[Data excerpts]
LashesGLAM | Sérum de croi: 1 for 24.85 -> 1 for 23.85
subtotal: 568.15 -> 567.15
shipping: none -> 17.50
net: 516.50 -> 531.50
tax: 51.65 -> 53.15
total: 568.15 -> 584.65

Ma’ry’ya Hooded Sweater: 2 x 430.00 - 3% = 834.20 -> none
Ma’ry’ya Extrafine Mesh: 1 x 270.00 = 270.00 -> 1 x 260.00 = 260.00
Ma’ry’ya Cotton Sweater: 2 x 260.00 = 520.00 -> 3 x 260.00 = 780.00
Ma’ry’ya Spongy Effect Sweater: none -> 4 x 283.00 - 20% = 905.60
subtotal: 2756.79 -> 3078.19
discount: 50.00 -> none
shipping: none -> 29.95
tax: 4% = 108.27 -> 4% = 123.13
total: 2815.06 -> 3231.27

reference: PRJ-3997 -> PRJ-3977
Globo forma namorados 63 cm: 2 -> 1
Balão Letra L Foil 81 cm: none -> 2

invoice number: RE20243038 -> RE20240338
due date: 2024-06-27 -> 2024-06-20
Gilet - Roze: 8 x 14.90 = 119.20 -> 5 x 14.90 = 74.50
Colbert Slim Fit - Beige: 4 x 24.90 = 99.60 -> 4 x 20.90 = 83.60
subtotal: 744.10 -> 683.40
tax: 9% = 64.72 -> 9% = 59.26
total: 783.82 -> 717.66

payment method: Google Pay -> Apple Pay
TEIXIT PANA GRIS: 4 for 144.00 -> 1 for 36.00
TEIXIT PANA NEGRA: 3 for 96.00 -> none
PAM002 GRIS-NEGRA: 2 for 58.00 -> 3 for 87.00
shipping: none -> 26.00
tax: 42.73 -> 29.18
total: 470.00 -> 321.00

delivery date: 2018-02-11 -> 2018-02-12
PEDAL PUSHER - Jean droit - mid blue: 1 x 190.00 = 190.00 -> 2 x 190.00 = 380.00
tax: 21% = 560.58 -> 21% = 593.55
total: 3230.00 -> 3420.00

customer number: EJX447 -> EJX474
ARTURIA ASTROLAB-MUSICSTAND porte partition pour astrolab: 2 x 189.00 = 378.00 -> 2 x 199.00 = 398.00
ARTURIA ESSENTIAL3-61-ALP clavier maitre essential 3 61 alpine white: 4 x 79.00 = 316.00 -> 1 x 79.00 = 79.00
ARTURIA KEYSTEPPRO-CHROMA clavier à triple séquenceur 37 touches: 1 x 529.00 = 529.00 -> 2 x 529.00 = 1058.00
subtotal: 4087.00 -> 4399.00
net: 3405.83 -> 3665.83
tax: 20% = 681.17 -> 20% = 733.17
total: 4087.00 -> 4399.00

## Exercise instructions
Retype only the stretch of lines above starting at the one with "Ma’ry’ya Hooded Sweater: 2" and stopping at the one with "invoice number: RE20243038 -> RE20240338", exactly as written, with both kept.

## Output for this exercise
Ma’ry’ya Hooded Sweater: 2 x 430.00 - 3% = 834.20 -> none
Ma’ry’ya Extrafine Mesh: 1 x 270.00 = 270.00 -> 1 x 260.00 = 260.00
Ma’ry’ya Cotton Sweater: 2 x 260.00 = 520.00 -> 3 x 260.00 = 780.00
Ma’ry’ya Spongy Effect Sweater: none -> 4 x 283.00 - 20% = 905.60
subtotal: 2756.79 -> 3078.19
discount: 50.00 -> none
shipping: none -> 29.95
tax: 4% = 108.27 -> 4% = 123.13
total: 2815.06 -> 3231.27

reference: PRJ-3997 -> PRJ-3977
Globo forma namorados 63 cm: 2 -> 1
Balão Letra L Foil 81 cm: none -> 2

invoice number: RE20243038 -> RE20240338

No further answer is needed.